Сеню-чувашина решил нести последним — этот мог закричать и выдать Деева раньше времени. Но сегодня мальчик был на удивление тих: всю дорогу от приемника лежал молча, не спал, иногда лишь дергался мелко, собирая с тела насекомых — настоящих и вымышленных. А затем — съедал.
Деев понял это, уже когда тащил Сеню к эшелону: тот продолжал искаться и на руках у Деева. Сил у мальчика было немного, и оттого движения — экономны и точны: двигались только руки — перемещались рывками по телу, вверх и вниз, цапая добычу; лицо при этом оставалось безучастным, голова не поворачивалась. Поймав насекомое, Сеня отправлял пальцы в рот и плотно обхватывал губами. Через мгновение дергалась шея, посылая пойманное в пищевод, а руки вновь опускались к туловищу.
— Не надо, — не стерпел Деев. — Не ешь их.
Сеня возразил печально:
— Тогда они меня съедят.
— Кашу будешь есть, — забормотал Деев свое заклинание. — Каша будет скоро, скоро будет каша…
Когда все лежачие уже покоились в лазарете, Деев без стука толкнул дверь полевой кухни и запрыгнул в сумрачное пространство ящиков, мешков и кастрюль.
Мемеля возился за разделочным столом — шинковал собранные на вокзальных задворках ежевичные листья, что годились для заваривания в чай или вместо чая.
— Кашу на обед сваришь, — приказал Деев. — Сейчас не начинай. Воды вскипяти и жди, иначе на запах пол-Казани соберется, выехать не дадут. А как тронемся, сразу же крупу в тот кипяток бросай. И вари мне, товарищ Мемеля, такую кашу… такую кашу… такую, чтобы…

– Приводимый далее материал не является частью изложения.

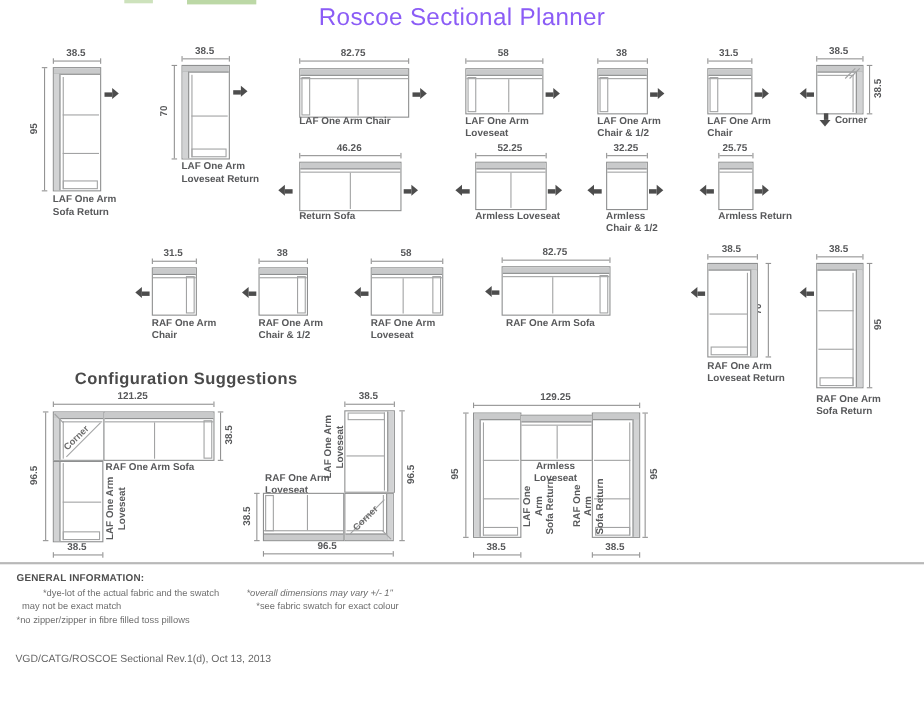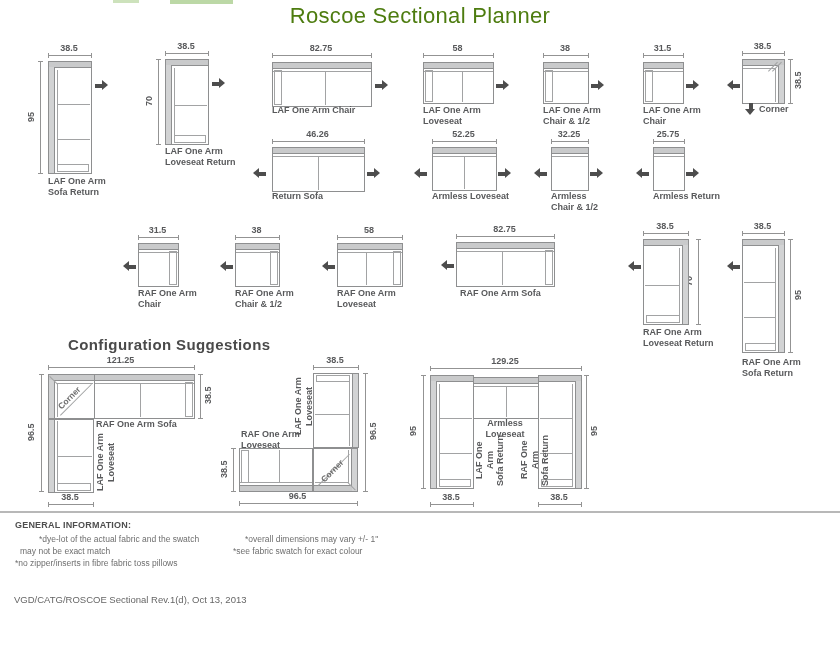--- a/index.html
+++ b/index.html
@@ -6,7 +6,7 @@
   body{width:840px;height:649px;position:relative;overflow:hidden;
        font-family:"Liberation Sans",sans-serif;}
   .a{position:absolute;}
-  .title{font-size:22px;color:#4d7c0f;text-align:center;letter-spacing:.3px;}
+  .title{font-size:22px;color:#8b5cf6;text-align:center;letter-spacing:.3px;}
   .cfg-head{font-size:15px;font-weight:bold;color:#4a4a4a;letter-spacing:.4px;}
   .dnum{font-size:9px;font-weight:bold;color:#58595b;text-align:center;line-height:10px;}
   .lbl{font-size:9px;font-weight:bold;color:#58595b;line-height:10.5px;white-space:pre-line;}

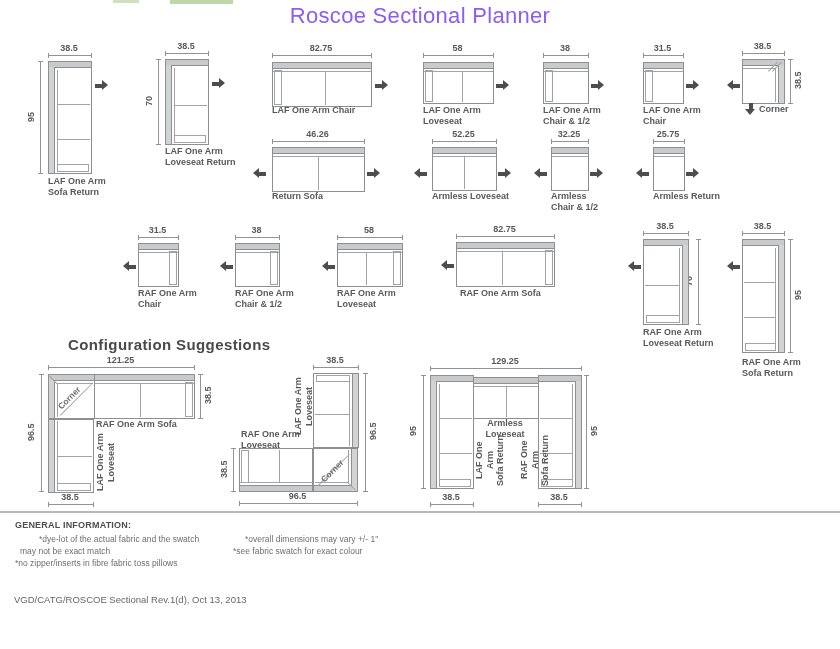--- a/index.html
+++ b/index.html
@@ -441,7 +441,7 @@
 <div class="a note" style="left:15px;top:534px;margin-left:24px;">*dye-lot of the actual fabric and the swatch</div>
 <div class="a note" style="left:20px;top:546px;">may not be exact match</div>
 <div class="a note" style="left:15px;top:558px;">*no zipper/inserts in fibre fabric toss pillows</div>
-<div class="a note" style="left:245px;top:534px;">*overall dimensions may vary +/- 1"</div>
+<div class="a note" style="left:224px;top:534px;font-style:italic;">*overall dimensions may vary +/- 1"</div>
 <div class="a note" style="left:233px;top:546px;">*see fabric swatch for exact colour</div>
 <div class="a doc" style="left:14px;top:594px;">VGD/CATG/ROSCOE Sectional Rev.1(d), Oct 13, 2013</div>
 

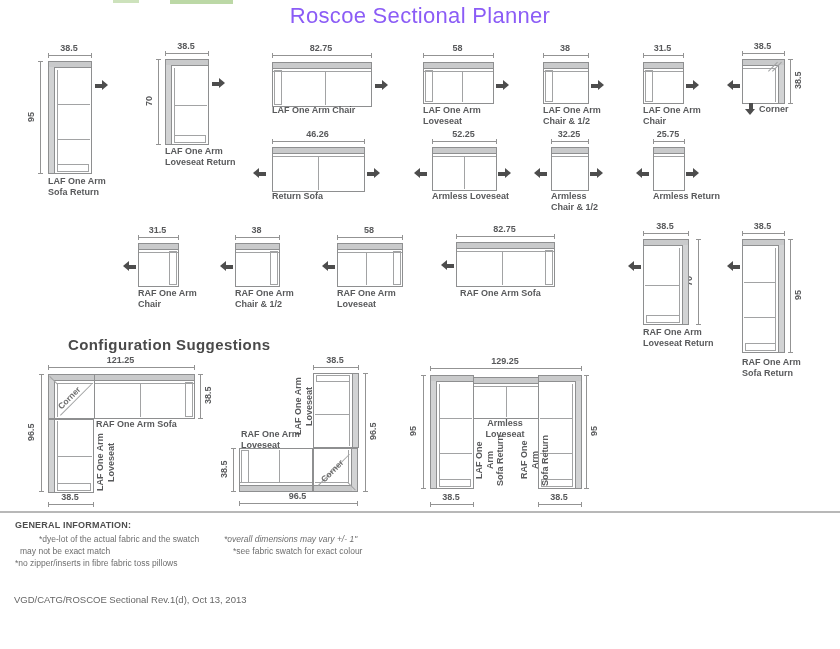--- a/index.html
+++ b/index.html
@@ -440,7 +440,7 @@
 <div class="a gi" style="left:15px;top:520px;">GENERAL INFORMATION:</div>
 <div class="a note" style="left:15px;top:534px;margin-left:24px;">*dye-lot of the actual fabric and the swatch</div>
 <div class="a note" style="left:20px;top:546px;">may not be exact match</div>
-<div class="a note" style="left:15px;top:558px;">*no zipper/inserts in fibre fabric toss pillows</div>
+<div class="a note" style="left:15px;top:558px;">*no zipper/zipper in fibre filled toss pillows</div>
 <div class="a note" style="left:224px;top:534px;font-style:italic;">*overall dimensions may vary +/- 1"</div>
 <div class="a note" style="left:233px;top:546px;">*see fabric swatch for exact colour</div>
 <div class="a doc" style="left:14px;top:594px;">VGD/CATG/ROSCOE Sectional Rev.1(d), Oct 13, 2013</div>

Деев не нашел подходящих слов и только потряс перед поваренком накрепко сжатым кулаком: жилы на кулаке вздулись, а костяшки побелели.
— Вот какую!
Спрыгнув из полевой кухни на землю, Деев обнаружил, что половина ребятни рассажена по местам. Фельдшер Буг безостановочно заглядывал в отверстые зевы, сестры сновали вдоль эшелона, как ткацкие челноки, — неповоротливая и крикливая детская масса рассасывалась по вагонам.